Category Archives: Wednesday

D302: An Intelligent Assistant for High-Level Task Understanding

Track D: INFRASTRUCTURE – Wednesday 26 April 
11:45 – 12:30

Current intelligent agents (IAs) are limited to specific domains. However, people often engage in activities that span multiple domains and have to manage context and information transfer on their own. An ideal personal IA would be able discover such (recurring) activities and learn their structure, to support interaction with the user. The result would be custom applications supporting personal activities. We discuss our work creating agents that autonomously configure spoken language interfaces for this purpose.

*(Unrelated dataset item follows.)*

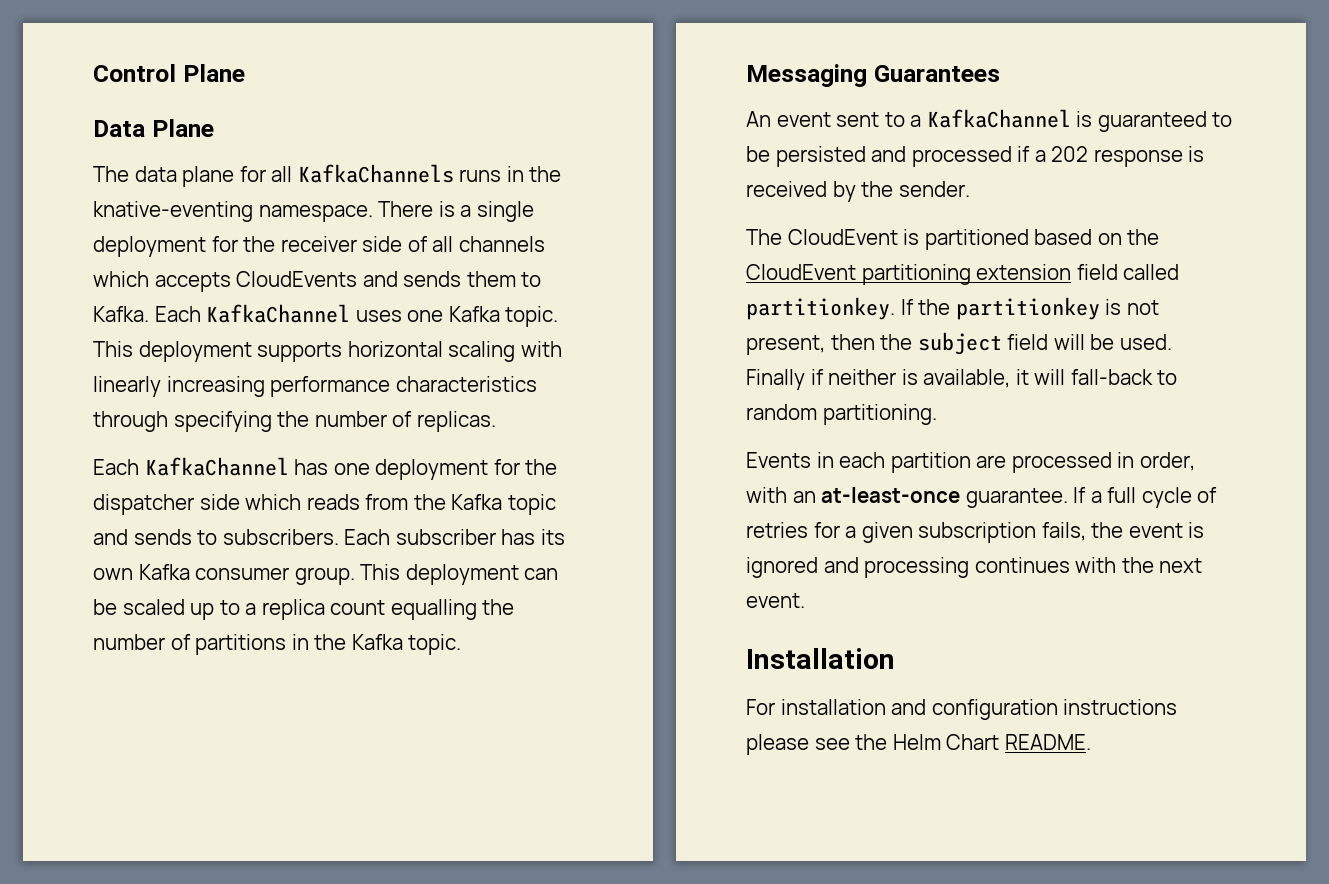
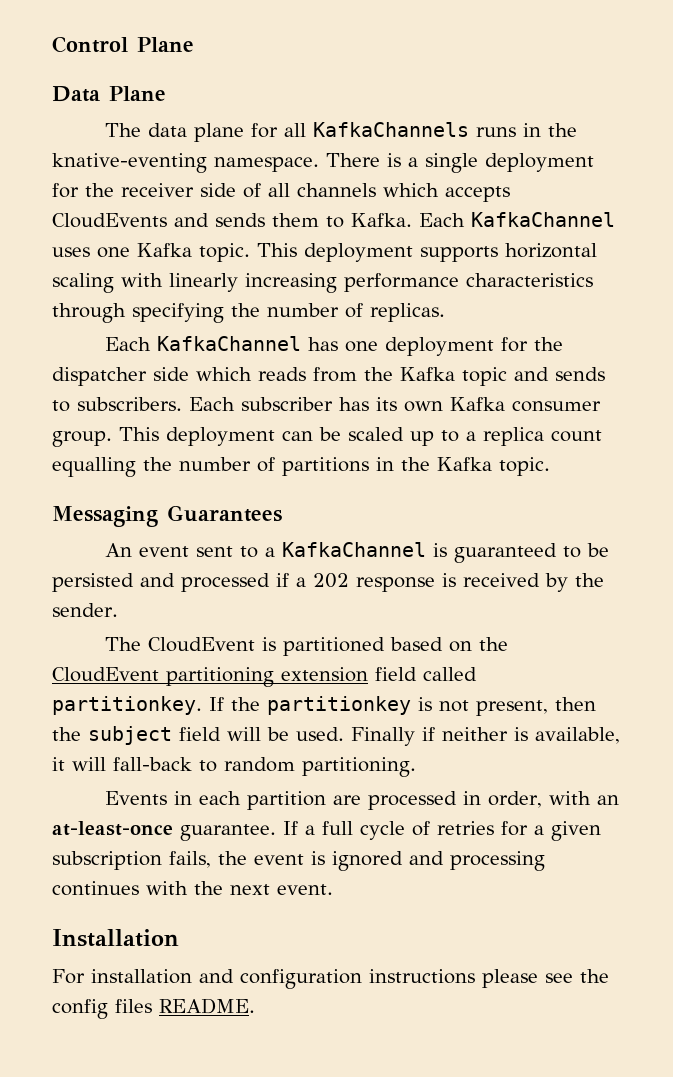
[892,734,1000,750] Helm Chart -> [52,999,152,1019] config files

Presented by: Alexander Rudnicky

B302: PANEL: Adding Visuals to Voice

Track B: SELF-SERVICE TECHNOLOGIES – Wednesday 26 April 
11:45 – 12:30

Traditional IVR systems limit users to speaking and listening. Enhancing voice-only communications with visual information, including menus, directories, photos, diagrams, fill-in-forms, receipts, and tickets, adds new capabilities to self-help systems. Security may be enhanced by using both voice speaker identification and face recognition. Developers who have build visual/voice systems relate their own experiences developing and using voice with visual systems and provide advice about adopting a voice with visual system for an organization.

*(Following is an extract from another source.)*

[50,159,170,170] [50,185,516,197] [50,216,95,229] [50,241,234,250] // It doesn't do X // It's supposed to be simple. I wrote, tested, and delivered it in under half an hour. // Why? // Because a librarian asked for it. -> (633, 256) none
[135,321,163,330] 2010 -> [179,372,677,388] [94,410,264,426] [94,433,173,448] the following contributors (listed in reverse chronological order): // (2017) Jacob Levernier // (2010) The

Presented by: Crispin Reedy, Thomas Wilson, Chris du Toit, Jo Roman

A302: Speech Technology for Augmenting Language Learning Experiences

Track A: INNOVATIVE USES OF ASR – Wednesday 26 April 
11:45 – 12:30

Gaining language proficiency in learning oral skills without an instructor can be difficult. We present some practical issues surrounding the creation of computer-assisted language learning software incorporating speech technology and describe how breaking down oral language instruction into machine-solvable problems allows speech interfaces to play the role of instructor. We also discuss how to provide computer-generated feedback for pronunciation training. A tight interplay between UI/UX design and core speech technology is key to creating immersive speech experiences for users.

Presented by: Emily Soward

STKU-4: Using a Data-Driven Approach to Design, Build, & Tune Spoken Dialogue Systems

SpeechTEK University – Wednesday, April 26, 2017 – Wednesday 26 April 
13:30 – 16:30

This workshop addresses the whole lifecycle of using data-driven approaches to design, train, and tune practical dialogue systems. The workshop focuses on natural language solutions in call center applications, but many of the techniques are equally applicable to building robust intelligent assistants. Topics covered in the workshop include using live Wizard-of-Oz techniques to test dialogue strategies and gather early customer language for semantic design; managing data collections; semantic annotation (including multi-dimensional semantics); training, testing, and tuning grammars; and data-driven approaches to optimizing dialogue and system performance.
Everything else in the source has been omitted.